The focus of our group is to develop the efficient high-frequency rectifiers based on the quantum properties of topological materials (TMs) like Dirac/Weyl semimetals and topological insulators and spin rectification effect in ferrimagnet due to the interplay of time varying resistance and ac signal, that can address the challenges faced by the current semiconductor diodes, with the final aim of integrating and scaling them in the commercial energy harvesting system operating at microwave to mm wave frequencies.

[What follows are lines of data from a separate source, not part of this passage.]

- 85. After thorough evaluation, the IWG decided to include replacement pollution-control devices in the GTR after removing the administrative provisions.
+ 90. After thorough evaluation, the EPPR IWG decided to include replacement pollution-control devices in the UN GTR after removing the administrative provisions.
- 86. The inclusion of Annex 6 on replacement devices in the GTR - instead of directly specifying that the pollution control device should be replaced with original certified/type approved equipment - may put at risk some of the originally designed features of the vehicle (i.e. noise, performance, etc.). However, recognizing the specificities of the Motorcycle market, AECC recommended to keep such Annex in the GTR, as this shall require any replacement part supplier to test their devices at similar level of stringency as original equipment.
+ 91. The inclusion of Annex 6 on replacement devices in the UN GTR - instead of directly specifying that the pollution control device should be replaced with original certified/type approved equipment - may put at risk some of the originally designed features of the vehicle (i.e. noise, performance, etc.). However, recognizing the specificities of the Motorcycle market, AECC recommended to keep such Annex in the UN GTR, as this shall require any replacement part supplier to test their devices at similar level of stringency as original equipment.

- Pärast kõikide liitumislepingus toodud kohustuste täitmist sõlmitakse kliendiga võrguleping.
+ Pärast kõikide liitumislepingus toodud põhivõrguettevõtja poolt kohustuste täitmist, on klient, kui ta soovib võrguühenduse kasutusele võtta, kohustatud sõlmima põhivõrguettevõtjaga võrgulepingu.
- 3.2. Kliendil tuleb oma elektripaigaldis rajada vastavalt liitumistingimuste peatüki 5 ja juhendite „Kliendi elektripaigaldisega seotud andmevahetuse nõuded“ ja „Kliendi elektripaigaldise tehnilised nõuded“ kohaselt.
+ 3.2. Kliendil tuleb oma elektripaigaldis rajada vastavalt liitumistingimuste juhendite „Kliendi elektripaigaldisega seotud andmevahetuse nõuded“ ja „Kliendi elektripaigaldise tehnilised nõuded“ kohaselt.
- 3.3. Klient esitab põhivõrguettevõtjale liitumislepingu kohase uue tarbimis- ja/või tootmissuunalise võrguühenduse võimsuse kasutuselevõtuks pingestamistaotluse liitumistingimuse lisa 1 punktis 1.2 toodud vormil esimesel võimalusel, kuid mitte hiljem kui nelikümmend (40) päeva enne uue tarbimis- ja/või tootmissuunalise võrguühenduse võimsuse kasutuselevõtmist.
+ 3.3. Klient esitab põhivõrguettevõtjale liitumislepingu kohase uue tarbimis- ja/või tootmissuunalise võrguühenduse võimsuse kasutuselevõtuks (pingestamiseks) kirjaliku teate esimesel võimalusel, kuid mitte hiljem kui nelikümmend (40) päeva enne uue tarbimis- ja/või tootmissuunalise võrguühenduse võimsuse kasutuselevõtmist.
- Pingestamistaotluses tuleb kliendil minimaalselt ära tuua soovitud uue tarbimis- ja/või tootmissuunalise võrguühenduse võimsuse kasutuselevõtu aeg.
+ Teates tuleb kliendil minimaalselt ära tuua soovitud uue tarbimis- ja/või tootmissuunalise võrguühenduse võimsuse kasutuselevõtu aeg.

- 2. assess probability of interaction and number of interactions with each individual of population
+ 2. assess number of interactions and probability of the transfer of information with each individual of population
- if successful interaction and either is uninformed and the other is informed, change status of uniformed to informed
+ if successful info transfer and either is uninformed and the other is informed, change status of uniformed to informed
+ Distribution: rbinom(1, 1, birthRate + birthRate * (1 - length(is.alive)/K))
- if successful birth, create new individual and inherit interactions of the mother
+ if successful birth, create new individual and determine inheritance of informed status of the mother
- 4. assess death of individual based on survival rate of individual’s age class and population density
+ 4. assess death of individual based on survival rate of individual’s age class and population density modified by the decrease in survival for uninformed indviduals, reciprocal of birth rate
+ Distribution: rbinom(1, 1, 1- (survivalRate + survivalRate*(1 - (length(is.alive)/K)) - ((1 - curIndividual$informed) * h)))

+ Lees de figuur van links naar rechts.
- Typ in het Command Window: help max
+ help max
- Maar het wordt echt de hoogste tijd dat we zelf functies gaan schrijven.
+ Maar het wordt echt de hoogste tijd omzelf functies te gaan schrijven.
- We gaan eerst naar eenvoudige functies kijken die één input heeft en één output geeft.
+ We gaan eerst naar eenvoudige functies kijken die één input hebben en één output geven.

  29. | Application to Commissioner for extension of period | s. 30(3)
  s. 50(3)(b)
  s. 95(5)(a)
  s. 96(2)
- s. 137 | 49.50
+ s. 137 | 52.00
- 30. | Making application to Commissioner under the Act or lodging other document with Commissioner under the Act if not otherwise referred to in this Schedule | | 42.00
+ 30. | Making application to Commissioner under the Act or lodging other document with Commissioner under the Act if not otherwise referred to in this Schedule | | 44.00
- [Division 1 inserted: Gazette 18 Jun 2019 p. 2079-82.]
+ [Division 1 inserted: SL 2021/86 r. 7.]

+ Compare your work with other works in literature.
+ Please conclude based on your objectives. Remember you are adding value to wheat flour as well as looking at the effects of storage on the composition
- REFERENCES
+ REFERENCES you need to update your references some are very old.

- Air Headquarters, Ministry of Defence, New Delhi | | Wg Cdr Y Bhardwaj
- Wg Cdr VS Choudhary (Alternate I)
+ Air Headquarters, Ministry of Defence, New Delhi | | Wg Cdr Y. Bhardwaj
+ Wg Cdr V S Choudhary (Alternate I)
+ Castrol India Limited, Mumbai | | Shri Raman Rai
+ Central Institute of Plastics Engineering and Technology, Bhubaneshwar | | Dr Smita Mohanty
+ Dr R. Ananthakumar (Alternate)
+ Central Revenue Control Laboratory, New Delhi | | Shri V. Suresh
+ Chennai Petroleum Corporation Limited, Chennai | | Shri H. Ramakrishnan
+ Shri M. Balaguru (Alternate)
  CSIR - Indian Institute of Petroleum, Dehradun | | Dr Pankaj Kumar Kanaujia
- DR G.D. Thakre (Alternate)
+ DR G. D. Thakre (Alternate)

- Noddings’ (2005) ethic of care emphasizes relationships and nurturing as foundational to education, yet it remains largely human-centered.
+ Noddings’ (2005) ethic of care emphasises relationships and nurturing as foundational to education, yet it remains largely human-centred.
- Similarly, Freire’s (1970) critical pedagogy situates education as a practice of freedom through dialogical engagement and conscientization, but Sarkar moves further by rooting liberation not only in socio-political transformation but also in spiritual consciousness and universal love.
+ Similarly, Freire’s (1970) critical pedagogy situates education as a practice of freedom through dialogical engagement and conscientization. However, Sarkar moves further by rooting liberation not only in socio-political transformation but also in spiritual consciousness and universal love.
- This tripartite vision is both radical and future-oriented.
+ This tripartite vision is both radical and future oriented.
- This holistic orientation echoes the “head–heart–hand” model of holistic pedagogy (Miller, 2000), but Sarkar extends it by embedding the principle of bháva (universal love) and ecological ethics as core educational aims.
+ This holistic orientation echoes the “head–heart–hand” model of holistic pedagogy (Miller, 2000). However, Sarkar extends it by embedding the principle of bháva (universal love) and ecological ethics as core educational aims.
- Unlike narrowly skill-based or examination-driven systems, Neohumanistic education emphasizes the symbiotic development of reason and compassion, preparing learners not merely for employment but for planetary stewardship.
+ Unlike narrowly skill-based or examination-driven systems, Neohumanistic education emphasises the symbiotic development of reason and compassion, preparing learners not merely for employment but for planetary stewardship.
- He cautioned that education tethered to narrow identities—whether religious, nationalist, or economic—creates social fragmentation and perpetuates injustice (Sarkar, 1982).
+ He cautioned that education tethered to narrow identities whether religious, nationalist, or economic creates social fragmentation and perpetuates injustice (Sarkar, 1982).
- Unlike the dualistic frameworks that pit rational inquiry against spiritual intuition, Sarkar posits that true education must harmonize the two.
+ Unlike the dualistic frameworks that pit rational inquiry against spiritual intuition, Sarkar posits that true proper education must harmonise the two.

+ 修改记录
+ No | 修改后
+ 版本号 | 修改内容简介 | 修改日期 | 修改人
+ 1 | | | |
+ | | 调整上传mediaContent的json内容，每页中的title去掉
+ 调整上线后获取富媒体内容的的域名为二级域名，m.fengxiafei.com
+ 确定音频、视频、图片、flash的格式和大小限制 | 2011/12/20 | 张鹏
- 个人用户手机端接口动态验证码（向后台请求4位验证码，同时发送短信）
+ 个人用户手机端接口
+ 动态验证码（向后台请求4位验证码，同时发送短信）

Existing high-frequency rectifiers and energy harvesters are mainly based on semiconductor diodes, which suffers from the thermal threshold voltage, limited transit time, and are limited to low frequencies, high junction-area and high impedance. Furthermore, there is a so-called terahertz gap (0.1 to 10 THz) between the operating frequencies of electrical diodes and photodiodes. At frequencies within this range, the efficient detection technology remains to be developed. Instead of using semiconductor junctions, rectification can be realized as the nonlinear electrical or optical response of non-centrosymmetric topological materials or resonant ferrimagnetic materials. Rectification in a single homogenous material is not limited by the thermal voltage threshold. Second-order nonlinearity can be utilized in applications requiring frequency doubling or rectification such as energy harvesting, wireless communications and IR detectors. Nonlinear Hall effect (NLHE) is an example of such quantum property of the material, which can be used for energy harvesting purposes. Topological materials with strong Berry curvature and extrinsic effects are expected to show wide-frequency-range rectification. On the other hand, ferrimagntic/non-magnetic materials has shown a high-frequency response due to exchange modes of sub-lattices excited by the spin current from heavy metal layer. Beside developing rectifiers, our group plan is to use the spin-orbit coupling (SOC) phenomena to develop Spin-Hall nano-oscillators (SHNOs) in the GHz and sub-THz regime.
New Materials and their applications
Study of Artificial Intelligence and Density of functional theory predicted antiferromagnets and semiconductors for applications.